Nathan Marz wrote a popular blog post describing an idea he called the Lambda Architecture (“How to beat the CAP theorem“). The Lambda Architecture is an approach to building stream processing applications on top of MapReduce and Storm or similar systems. This has proven to be a surprisingly popular idea, with a dedicated website and an upcoming book. Since I’ve been involved in building out the real-time data processing infrastructure at LinkedIn using Kafka and Samza, I often get asked about the Lambda Architecture. I thought I would describe my thoughts and experiences.
What is a Lambda Architecture and how do I become one?
The Lambda Architecture looks something like this:
The way this works is that an immutable sequence of records is captured and fed into a batch system and a stream processing system in parallel. You implement your transformation logic twice, once in the batch system and once in the stream processing system. You stitch together the results from both systems at query time to produce a complete answer.
There are a lot of variations on this, and I’m intentionally simplifying a bit. For example, you can swap in various similar systems for Kafka, Storm, and Hadoop, and people often use two different databases to store the output tables, one optimized for real time and the other optimized for batch updates.

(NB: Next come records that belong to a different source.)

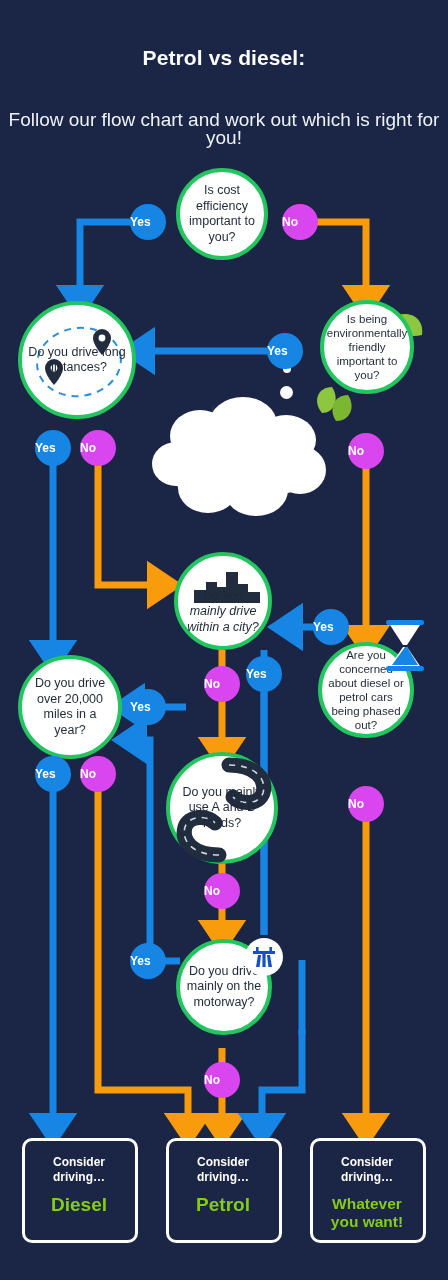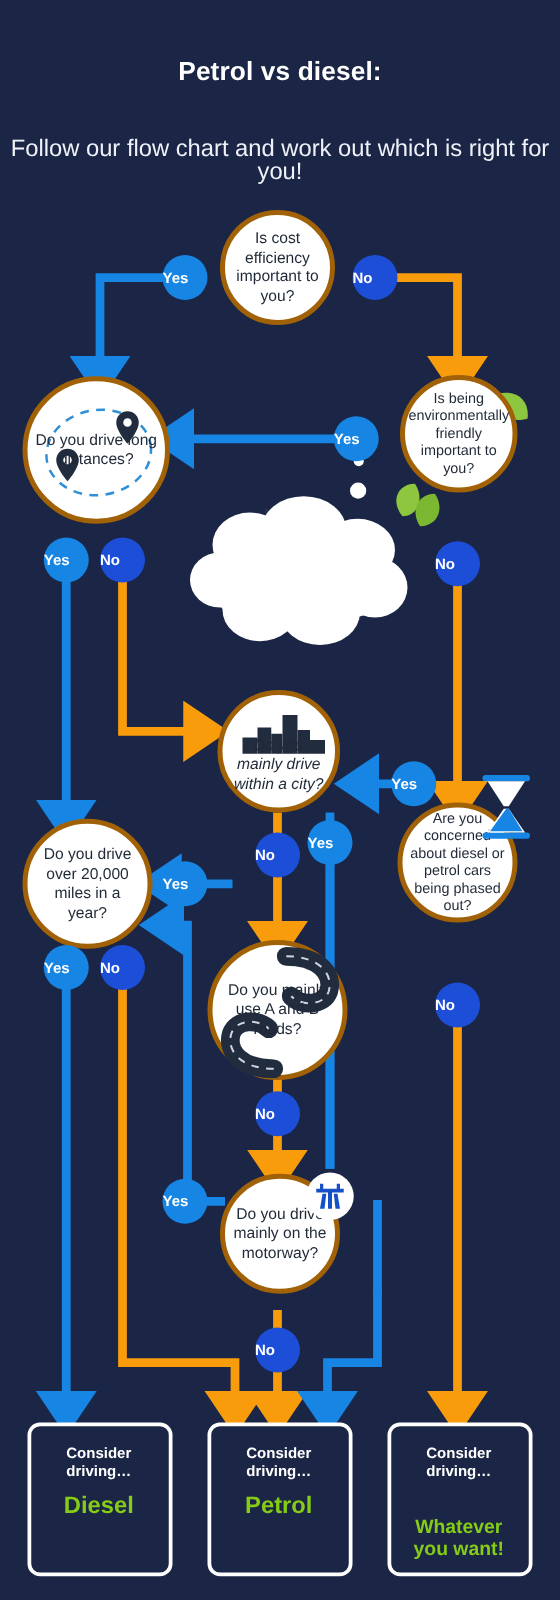--- a/index.html
+++ b/index.html
@@ -48,7 +48,7 @@
     position: absolute;
     border-radius: 50%;
     background: #ffffff;
-    border: 4px solid #a16207;
+    border: 4px solid #22c55e;
     box-sizing: border-box;
     display: flex;
     align-items: center;

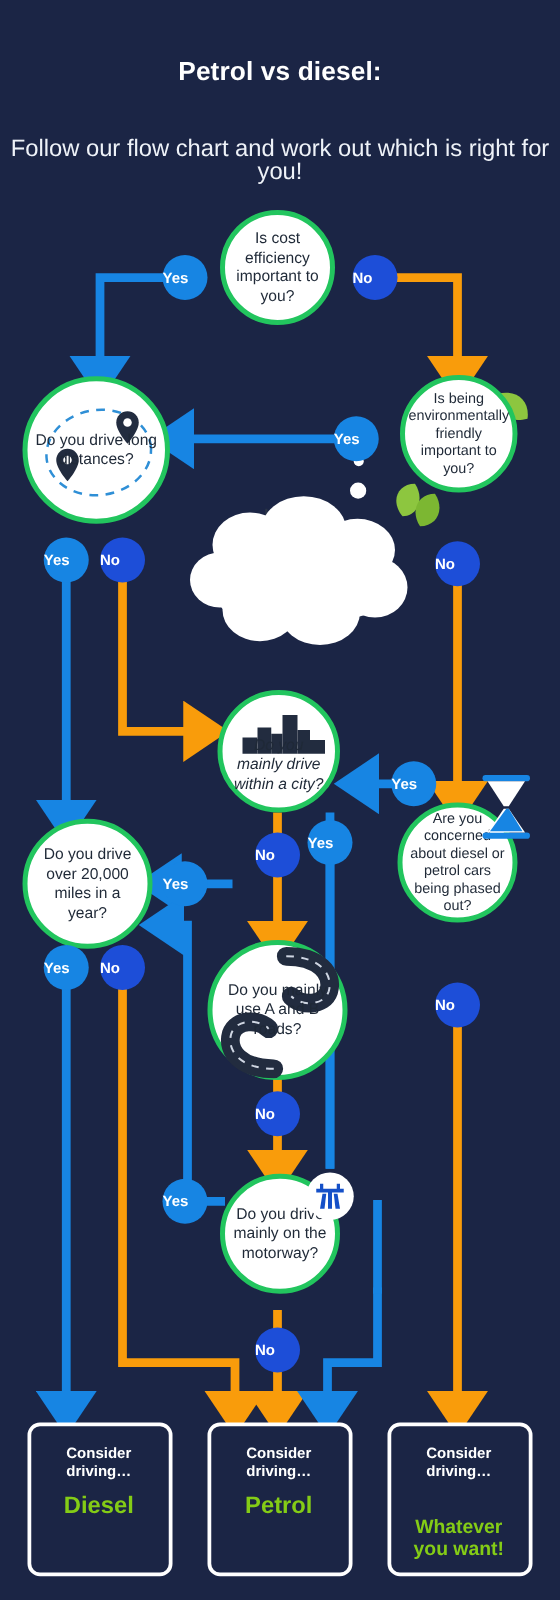--- a/index.html
+++ b/index.html
@@ -76,7 +76,7 @@
     z-index: 8;
   }
   .pill.yes { background: #1785e3; }
-  .pill.no  { background: #1d4ed8; }
+  .pill.no  { background: #d946ef; }
 
   
   .cloud {

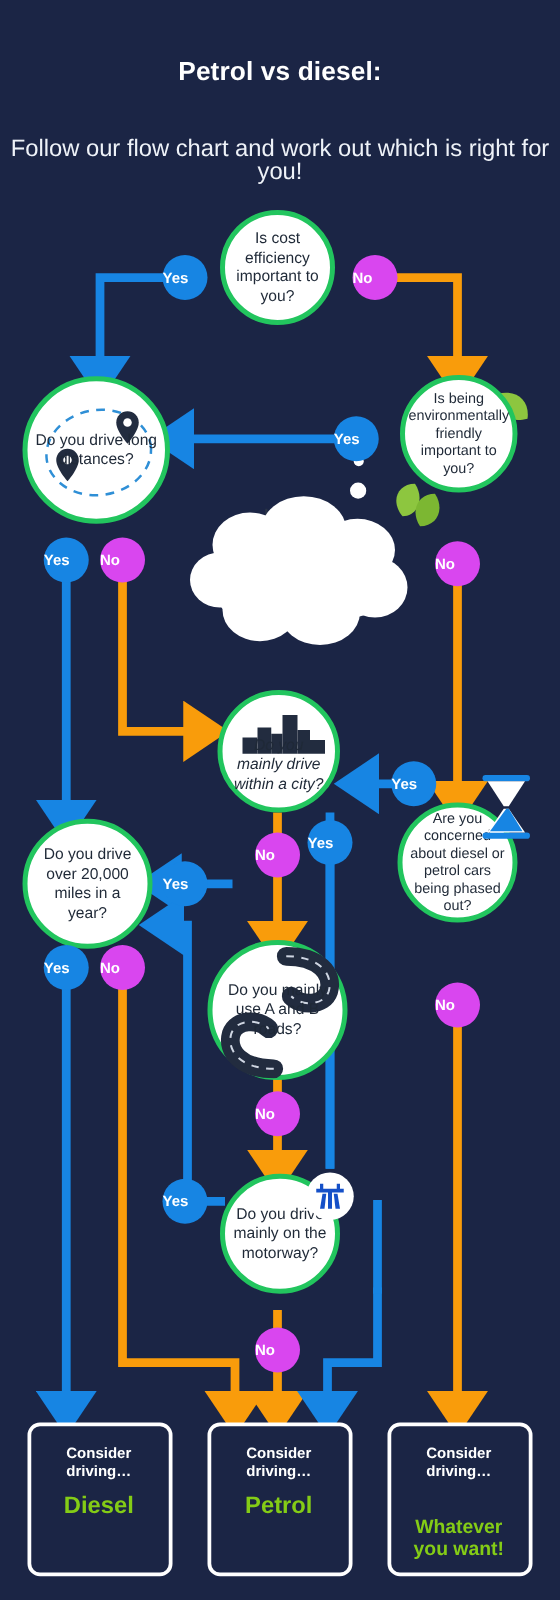--- a/index.html
+++ b/index.html
@@ -114,7 +114,7 @@
   .result {
     position: absolute;
     width: 116px;
-    height: 123px;
+    height: 105px;
     border: 3px solid #ffffff;
     border-radius: 10px;
     box-sizing: border-box;

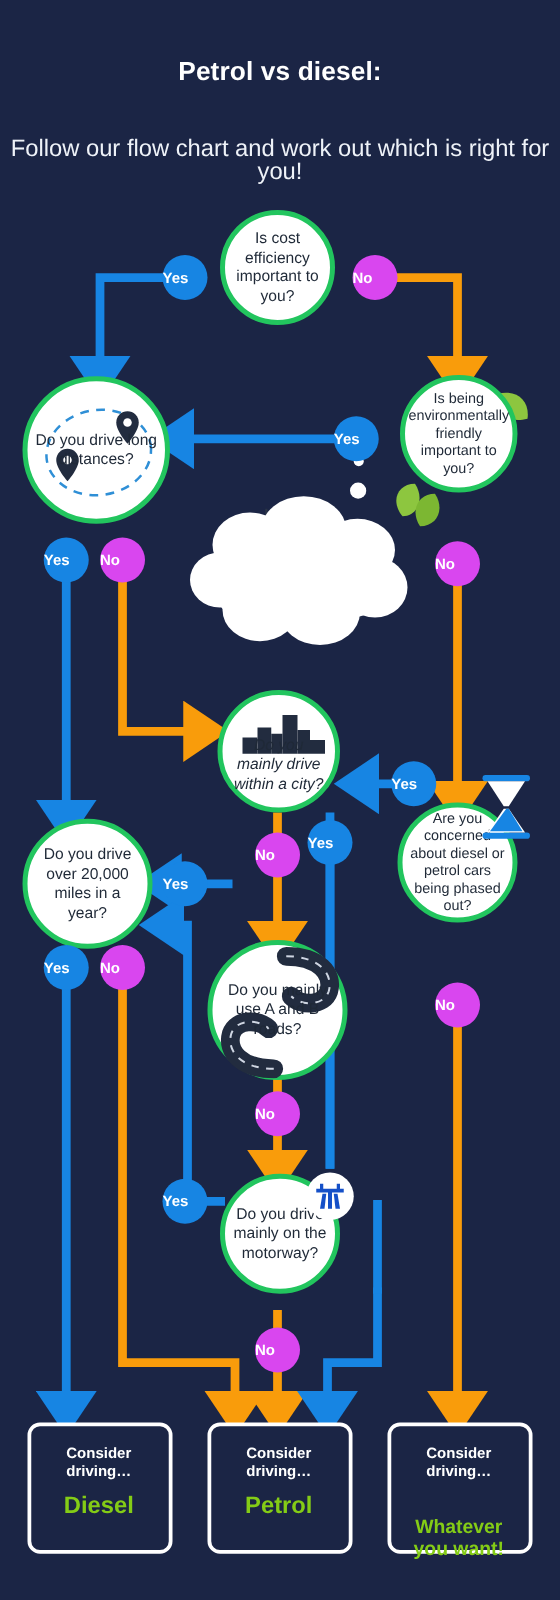--- a/index.html
+++ b/index.html
@@ -138,7 +138,7 @@
     line-height: 21px;
     margin-top: 9px;
   }
-  .result.small .r-value { font-size: 15.5px; line-height: 18px; margin-top: 28px; }
+  .result.small .r-value { font-size: 15.5px; line-height: 18px; margin-top: 10px; }
 
   
   .badge-circle {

The Lambda Architecture is aimed at applications built around complex asynchronous transformations that need to run with low latency (say, a few seconds to a few hours). A good example would be a news recommendation system that needs to crawl various news sources, process and normalize all the input, and then index, rank, and store it for serving.
I have been involved in building a number of real-time data systems and pipelines at LinkedIn. Some of these worked in this style, and upon reflection, it is not my favorite approach. I thought it would be worthwhile to describe what I see as the pros and cons of this architecture, and also give an alternative I prefer.
What’s good about this?
I like that the Lambda Architecture emphasizes retaining the input data unchanged. I think the discipline of modeling data transformation as a series of materialized stages from an original input has a lot of merit. This is one of the things that makes large MapReduce workflows tractable, as it enables you to debug each stage independently. I think this lesson translates well to the stream processing domain. I’ve written some of my thoughts about capturing and transforming immutable data streams here.
I also like that this architecture highlights the problem of reprocessing data. Reprocessing is one of the key challenges of stream processing but is very often ignored. By “reprocessing,” I mean processing input data over again to re-derive output. This is a completely obvious but often ignored requirement. Code will always change. So, if you have code that derives output data from an input stream, whenever the code changes, you will need to recompute your output to see the effect of the change.
Why does code change? It might change because your application evolves and you want to compute new output fields that you didn’t previously need. Or it might change because you found a bug and need to fix it. Regardless, when it does, you need to regenerate your output. I have found that many people who attempt to build real-time data processing systems don’t put much thought into this problem and end-up with a system that simply cannot evolve quickly because it has no convenient way to handle reprocessing. The Lambda Architecture deserves a lot of credit for highlighting this problem.
There are a number of other motivations proposed for the Lambda Architecture, but I don’t think they make much sense. One is that real-time processing is inherently approximate, less powerful, and more lossy than batch processing. I actually do not think this is true. It is true that the existing set of stream processing frameworks are less mature than MapReduce, but there is no reason that a stream processing system can’t give as strong a semantic guarantee as a batch system.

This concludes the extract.